BEGIN SOURCE MATERIAL

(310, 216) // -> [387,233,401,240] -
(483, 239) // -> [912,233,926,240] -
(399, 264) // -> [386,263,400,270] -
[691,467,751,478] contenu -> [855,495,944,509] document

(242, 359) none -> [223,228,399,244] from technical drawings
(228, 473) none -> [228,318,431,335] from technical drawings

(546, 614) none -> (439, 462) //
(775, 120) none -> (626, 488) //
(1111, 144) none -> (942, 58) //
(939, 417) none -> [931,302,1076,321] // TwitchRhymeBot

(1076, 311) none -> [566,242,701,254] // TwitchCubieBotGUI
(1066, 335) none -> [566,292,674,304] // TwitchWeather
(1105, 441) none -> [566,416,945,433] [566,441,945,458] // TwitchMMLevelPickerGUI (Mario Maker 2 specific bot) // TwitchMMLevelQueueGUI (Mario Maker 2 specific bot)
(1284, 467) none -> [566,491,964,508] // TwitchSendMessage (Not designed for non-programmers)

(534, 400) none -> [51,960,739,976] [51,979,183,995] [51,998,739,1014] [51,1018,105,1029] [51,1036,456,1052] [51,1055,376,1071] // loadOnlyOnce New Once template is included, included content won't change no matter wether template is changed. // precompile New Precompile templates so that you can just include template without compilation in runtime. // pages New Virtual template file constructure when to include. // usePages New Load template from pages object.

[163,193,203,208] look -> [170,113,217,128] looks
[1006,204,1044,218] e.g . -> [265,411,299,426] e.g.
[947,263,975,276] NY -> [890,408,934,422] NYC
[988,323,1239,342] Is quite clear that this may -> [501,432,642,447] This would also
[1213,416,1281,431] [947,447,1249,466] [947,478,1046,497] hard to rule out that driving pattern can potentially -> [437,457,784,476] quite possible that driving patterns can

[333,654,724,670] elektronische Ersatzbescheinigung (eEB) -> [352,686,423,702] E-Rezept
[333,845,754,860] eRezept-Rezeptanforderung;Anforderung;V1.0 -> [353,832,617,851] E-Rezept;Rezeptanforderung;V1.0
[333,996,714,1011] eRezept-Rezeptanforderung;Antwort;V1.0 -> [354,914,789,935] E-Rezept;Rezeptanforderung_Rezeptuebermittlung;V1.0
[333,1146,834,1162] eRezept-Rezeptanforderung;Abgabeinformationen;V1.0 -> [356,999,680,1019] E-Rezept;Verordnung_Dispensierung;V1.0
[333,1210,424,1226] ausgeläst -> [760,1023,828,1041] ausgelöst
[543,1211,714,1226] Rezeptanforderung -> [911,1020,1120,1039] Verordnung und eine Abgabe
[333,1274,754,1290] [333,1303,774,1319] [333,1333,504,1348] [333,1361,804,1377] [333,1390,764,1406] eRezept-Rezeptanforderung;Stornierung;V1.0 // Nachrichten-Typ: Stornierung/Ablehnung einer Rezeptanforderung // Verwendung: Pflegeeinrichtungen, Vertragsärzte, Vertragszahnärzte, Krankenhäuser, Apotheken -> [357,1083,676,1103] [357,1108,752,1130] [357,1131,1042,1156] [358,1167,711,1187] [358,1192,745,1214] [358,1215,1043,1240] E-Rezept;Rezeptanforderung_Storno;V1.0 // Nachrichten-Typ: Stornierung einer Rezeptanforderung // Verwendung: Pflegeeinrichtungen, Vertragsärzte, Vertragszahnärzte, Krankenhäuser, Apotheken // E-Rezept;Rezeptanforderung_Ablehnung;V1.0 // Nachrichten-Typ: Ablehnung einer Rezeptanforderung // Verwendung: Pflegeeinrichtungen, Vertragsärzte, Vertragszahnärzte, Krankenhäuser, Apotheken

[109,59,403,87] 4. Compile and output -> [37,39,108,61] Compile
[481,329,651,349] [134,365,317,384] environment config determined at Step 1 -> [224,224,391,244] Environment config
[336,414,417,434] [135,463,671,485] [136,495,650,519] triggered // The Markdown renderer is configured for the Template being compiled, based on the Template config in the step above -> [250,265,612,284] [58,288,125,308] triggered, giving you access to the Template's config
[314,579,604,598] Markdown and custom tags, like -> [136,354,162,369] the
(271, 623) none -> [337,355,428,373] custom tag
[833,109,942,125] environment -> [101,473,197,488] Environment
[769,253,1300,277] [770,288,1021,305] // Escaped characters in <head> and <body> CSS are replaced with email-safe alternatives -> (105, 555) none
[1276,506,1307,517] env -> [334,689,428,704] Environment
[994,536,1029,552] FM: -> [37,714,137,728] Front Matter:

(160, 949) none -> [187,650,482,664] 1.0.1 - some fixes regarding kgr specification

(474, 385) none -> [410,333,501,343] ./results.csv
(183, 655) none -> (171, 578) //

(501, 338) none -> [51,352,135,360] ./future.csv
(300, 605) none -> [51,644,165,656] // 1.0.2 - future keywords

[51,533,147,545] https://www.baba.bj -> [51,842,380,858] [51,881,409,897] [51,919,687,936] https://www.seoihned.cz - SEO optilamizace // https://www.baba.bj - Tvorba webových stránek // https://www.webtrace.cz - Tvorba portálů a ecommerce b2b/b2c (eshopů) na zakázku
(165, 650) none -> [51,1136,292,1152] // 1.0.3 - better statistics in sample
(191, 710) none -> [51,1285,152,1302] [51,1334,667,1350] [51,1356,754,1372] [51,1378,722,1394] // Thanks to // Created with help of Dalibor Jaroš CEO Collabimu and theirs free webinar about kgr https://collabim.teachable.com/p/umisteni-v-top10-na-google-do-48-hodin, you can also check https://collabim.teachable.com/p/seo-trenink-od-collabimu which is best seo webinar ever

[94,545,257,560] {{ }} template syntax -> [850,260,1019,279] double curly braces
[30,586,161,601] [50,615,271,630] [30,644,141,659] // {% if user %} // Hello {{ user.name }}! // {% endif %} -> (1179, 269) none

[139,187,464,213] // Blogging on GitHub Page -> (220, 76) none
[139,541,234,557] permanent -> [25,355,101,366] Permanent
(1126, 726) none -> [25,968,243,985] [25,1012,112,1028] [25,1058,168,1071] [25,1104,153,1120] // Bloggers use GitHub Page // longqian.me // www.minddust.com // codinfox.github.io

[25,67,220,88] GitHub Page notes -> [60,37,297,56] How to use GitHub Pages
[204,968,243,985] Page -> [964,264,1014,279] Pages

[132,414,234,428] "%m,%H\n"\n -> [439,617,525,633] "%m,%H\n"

END SOURCE MATERIAL

◆ AIM OF THE EXERCISE: Wherever the word "GitHub" occurs in the data, copy that whole line.

◆ FINISHED TASK:
[139,187,464,213] // Blogging on GitHub Page -> (220, 76) none
(1126, 726) none -> [25,968,243,985] [25,1012,112,1028] [25,1058,168,1071] [25,1104,153,1120] // Bloggers use GitHub Page // longqian.me // www.minddust.com // codinfox.github.io
[25,67,220,88] GitHub Page notes -> [60,37,297,56] How to use GitHub Pages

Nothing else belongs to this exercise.